(Beginning of PROVIDED INFORMATION)

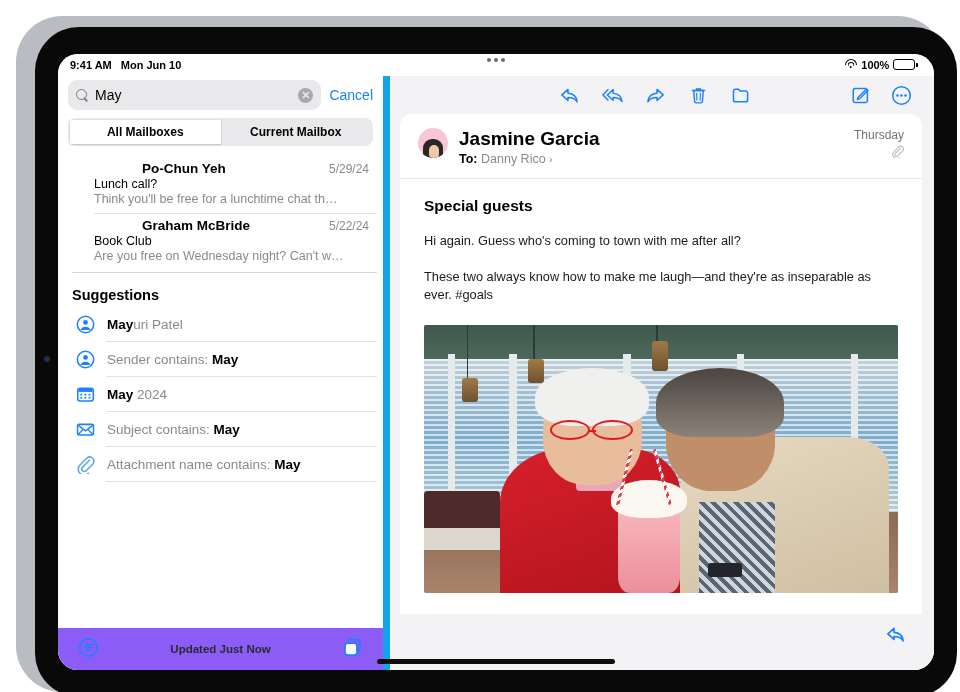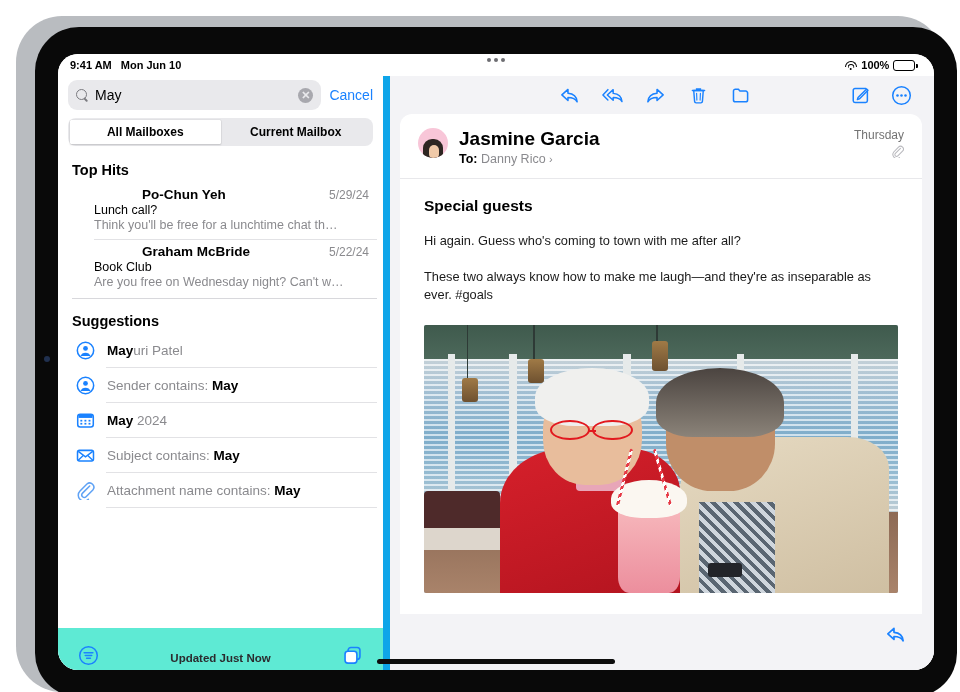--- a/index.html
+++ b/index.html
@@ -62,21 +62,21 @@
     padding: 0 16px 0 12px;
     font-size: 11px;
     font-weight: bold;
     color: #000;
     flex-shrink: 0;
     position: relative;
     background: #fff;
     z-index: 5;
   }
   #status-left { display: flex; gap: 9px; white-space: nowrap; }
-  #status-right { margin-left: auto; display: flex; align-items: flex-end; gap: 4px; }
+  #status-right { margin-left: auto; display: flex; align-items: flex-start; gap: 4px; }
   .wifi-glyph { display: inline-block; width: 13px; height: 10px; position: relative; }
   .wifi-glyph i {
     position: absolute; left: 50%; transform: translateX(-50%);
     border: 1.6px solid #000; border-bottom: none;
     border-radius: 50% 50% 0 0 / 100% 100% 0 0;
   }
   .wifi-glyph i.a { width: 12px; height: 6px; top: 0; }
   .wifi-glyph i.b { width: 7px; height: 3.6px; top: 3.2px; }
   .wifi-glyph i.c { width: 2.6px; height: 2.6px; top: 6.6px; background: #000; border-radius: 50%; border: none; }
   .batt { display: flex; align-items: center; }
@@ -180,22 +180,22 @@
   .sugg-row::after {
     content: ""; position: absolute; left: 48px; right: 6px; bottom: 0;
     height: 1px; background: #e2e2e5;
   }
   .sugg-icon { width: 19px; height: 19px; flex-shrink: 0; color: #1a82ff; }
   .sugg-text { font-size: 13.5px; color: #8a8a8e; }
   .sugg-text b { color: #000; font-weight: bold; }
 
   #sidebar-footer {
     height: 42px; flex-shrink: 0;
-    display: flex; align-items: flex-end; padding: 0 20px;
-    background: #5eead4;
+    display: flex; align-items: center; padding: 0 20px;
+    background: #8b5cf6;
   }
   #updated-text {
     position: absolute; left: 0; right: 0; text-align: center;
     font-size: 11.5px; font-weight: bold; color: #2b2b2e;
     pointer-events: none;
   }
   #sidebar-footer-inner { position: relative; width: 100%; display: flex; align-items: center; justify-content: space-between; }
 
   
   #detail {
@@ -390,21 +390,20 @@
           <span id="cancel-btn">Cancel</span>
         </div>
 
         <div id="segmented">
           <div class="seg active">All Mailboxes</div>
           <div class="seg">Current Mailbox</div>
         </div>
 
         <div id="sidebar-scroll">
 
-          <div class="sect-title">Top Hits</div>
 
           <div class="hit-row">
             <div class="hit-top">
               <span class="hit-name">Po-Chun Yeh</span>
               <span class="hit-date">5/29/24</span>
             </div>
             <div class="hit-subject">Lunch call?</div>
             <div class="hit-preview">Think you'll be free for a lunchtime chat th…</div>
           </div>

(End of PROVIDED INFORMATION)

--- ASSIGNMENT ---
Every line with "border" in it should be copied from the entries above.

--- RESPONSE TO THIS EXERCISE ---
     border: 1.6px solid #000; border-bottom: none;
     border-radius: 50% 50% 0 0 / 100% 100% 0 0;
   .wifi-glyph i.c { width: 2.6px; height: 2.6px; top: 6.6px; background: #000; border-radius: 50%; border: none; }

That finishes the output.